1709, der Schwedisch-Russische Krieg tobt. Zu dieser Zeit verbannt Louis XIV., König von Frankreich, zwei Männer wegen ihrer Verbrechen. Sie werden verurteilt: Der Eine muss sich dem Schwedenkönig Karl XII. anschließen, der Andere dem russischen Zar Peter dem Großen. Auf dem Weg ins Exil sehen sich beide Männer mannigfaltigen Gefahren gegenüber, und das Schicksal hat noch mehr Überraschungen für sie parat. Ihr Leben zu Hause, die Ländereien und Liebschaften in der Heimat gehören der Vergangenheit an, als sie in Poltawa die Grausamkeiten des Krieges kennenlernen ...

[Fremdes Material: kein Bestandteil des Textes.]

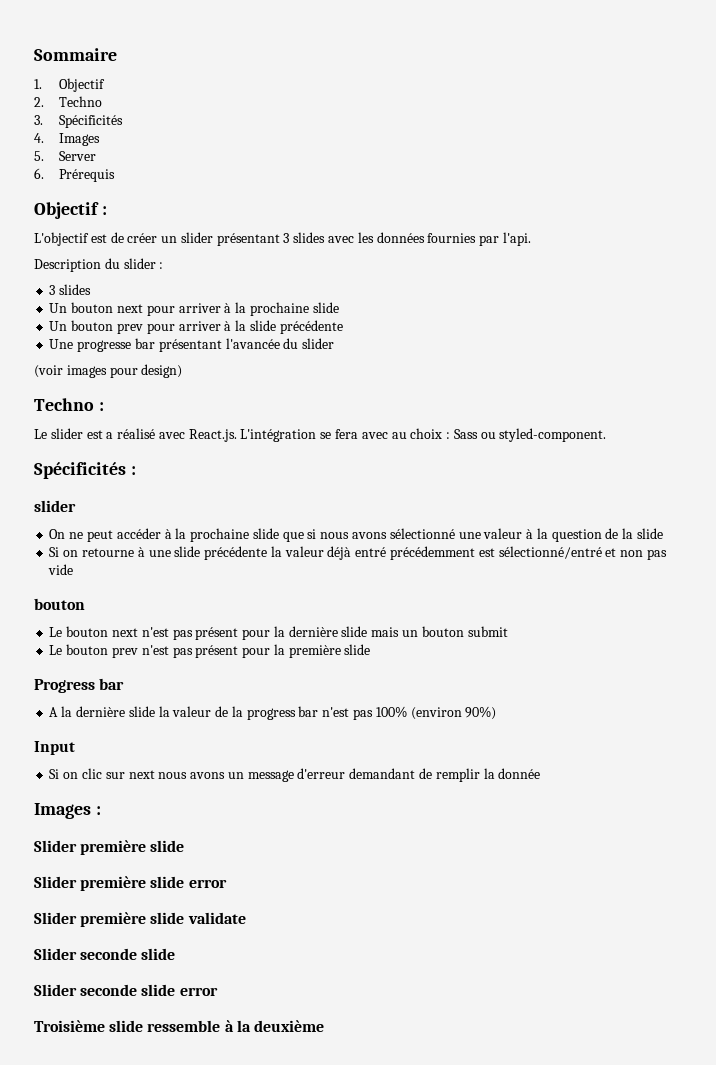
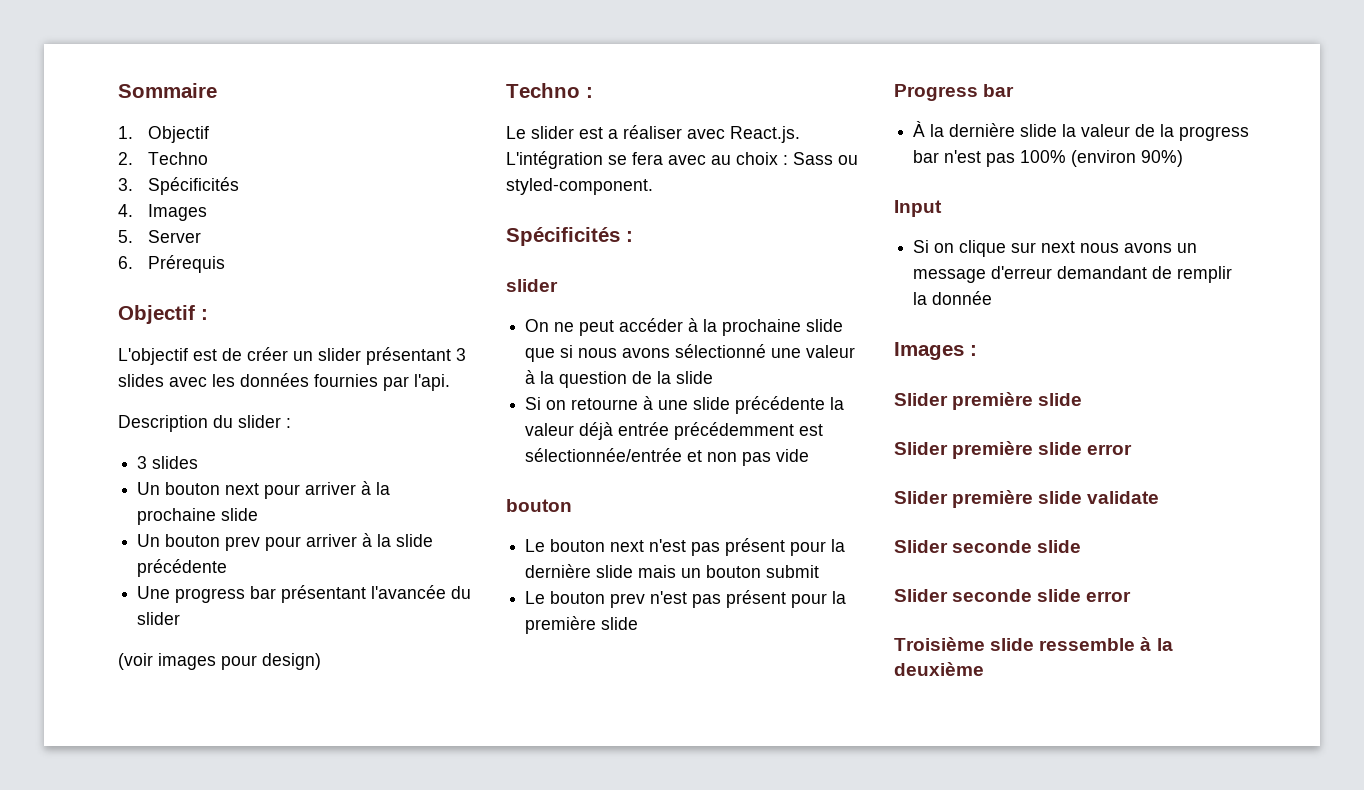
- Une progresse bar présentant l'avancée du slider
+ Une progress bar présentant l'avancée du slider
- Le slider est a réalisé avec React.js. L'intégration se fera avec au choix : Sass ou styled-component.
+ Le slider est a réaliser avec React.js. L'intégration se fera avec au choix : Sass ou styled-component.
- Si on retourne à une slide précédente la valeur déjà entré précédemment est sélectionné/entré et non pas vide
+ Si on retourne à une slide précédente la valeur déjà entrée précédemment est sélectionnée/entrée et non pas vide
- A la dernière slide la valeur de la progress bar n'est pas 100% (environ 90%)
+ À la dernière slide la valeur de la progress bar n'est pas 100% (environ 90%)
- Si on clic sur next nous avons un message d'erreur demandant de remplir la donnée
+ Si on clique sur next nous avons un message d'erreur demandant de remplir la donnée

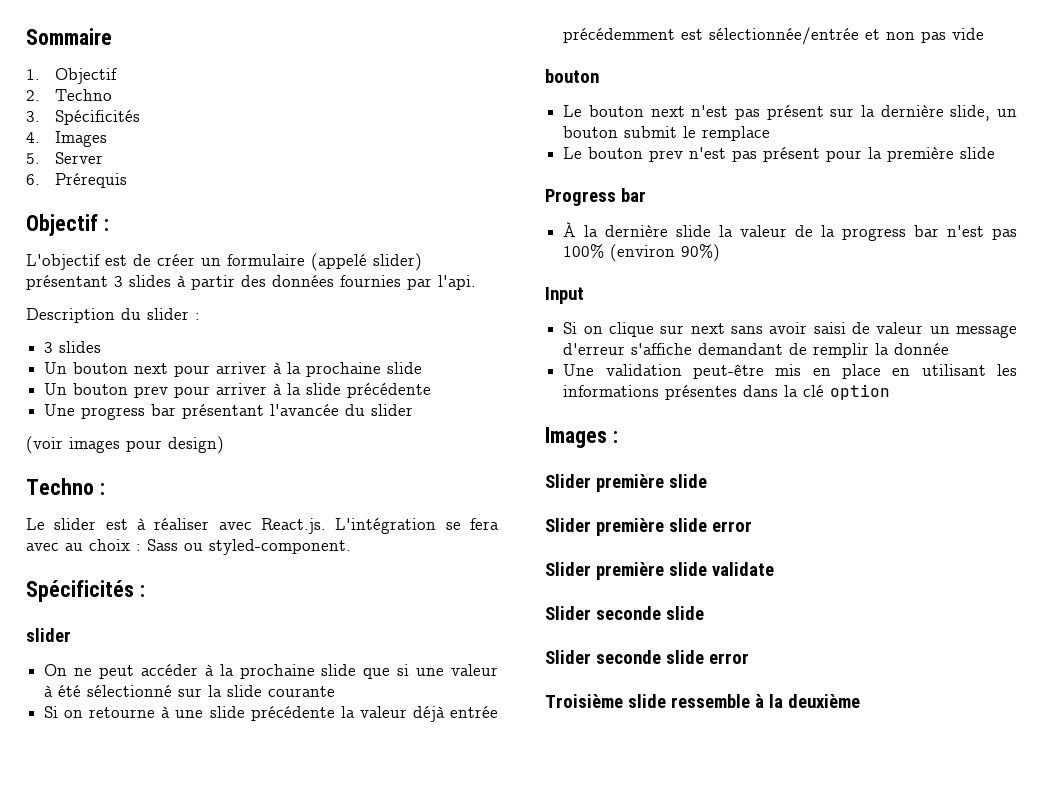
- L'objectif est de créer un slider présentant 3 slides avec les données fournies par l'api.
+ L'objectif est de créer un formulaire (appelé slider) présentant 3 slides à partir des données fournies par l'api.
- Le slider est a réaliser avec React.js. L'intégration se fera avec au choix : Sass ou styled-component.
+ Le slider est à réaliser avec React.js. L'intégration se fera avec au choix : Sass ou styled-component.
- On ne peut accéder à la prochaine slide que si nous avons sélectionné une valeur à la question de la slide
+ On ne peut accéder à la prochaine slide que si une valeur à été sélectionné sur la slide courante
- Le bouton next n'est pas présent pour la dernière slide mais un bouton submit
+ Le bouton next n'est pas présent sur la dernière slide, un bouton submit le remplace
- Si on clique sur next nous avons un message d'erreur demandant de remplir la donnée
+ Si on clique sur next sans avoir saisi de valeur un message d'erreur s'affiche demandant de remplir la donnée
+ Une validation peut-être mis en place en utilisant les informations présentes dans la clé option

Regisseur Oleg Ryaskov inszenierte dieses aufwändig und beeindruckend in Szene gesetzten Historienfilm in der Tradition von Werken wie etwa Sergej Bondartschuks "Waterloo". Was zunächst als historische Romance beginnt, weitet sich bald zu einem Blut getränkten Schlachtengetümmel aus, das Kameramann Dmitri Yaschonkow in prächtigen Bildern einfing. Zwar hält sich Ryaskov nicht unbedingt an die historischen Fakten, doch sehenswert ist sein Werk allemal. Recht dumm ist allerdings der deutsche Titel gewählt, der das Werk wohl in die Nähe von "Pakt der Wölfe" rücken sollte. Dabei hat dies "Pakt der Bestien" gar nicht nötig!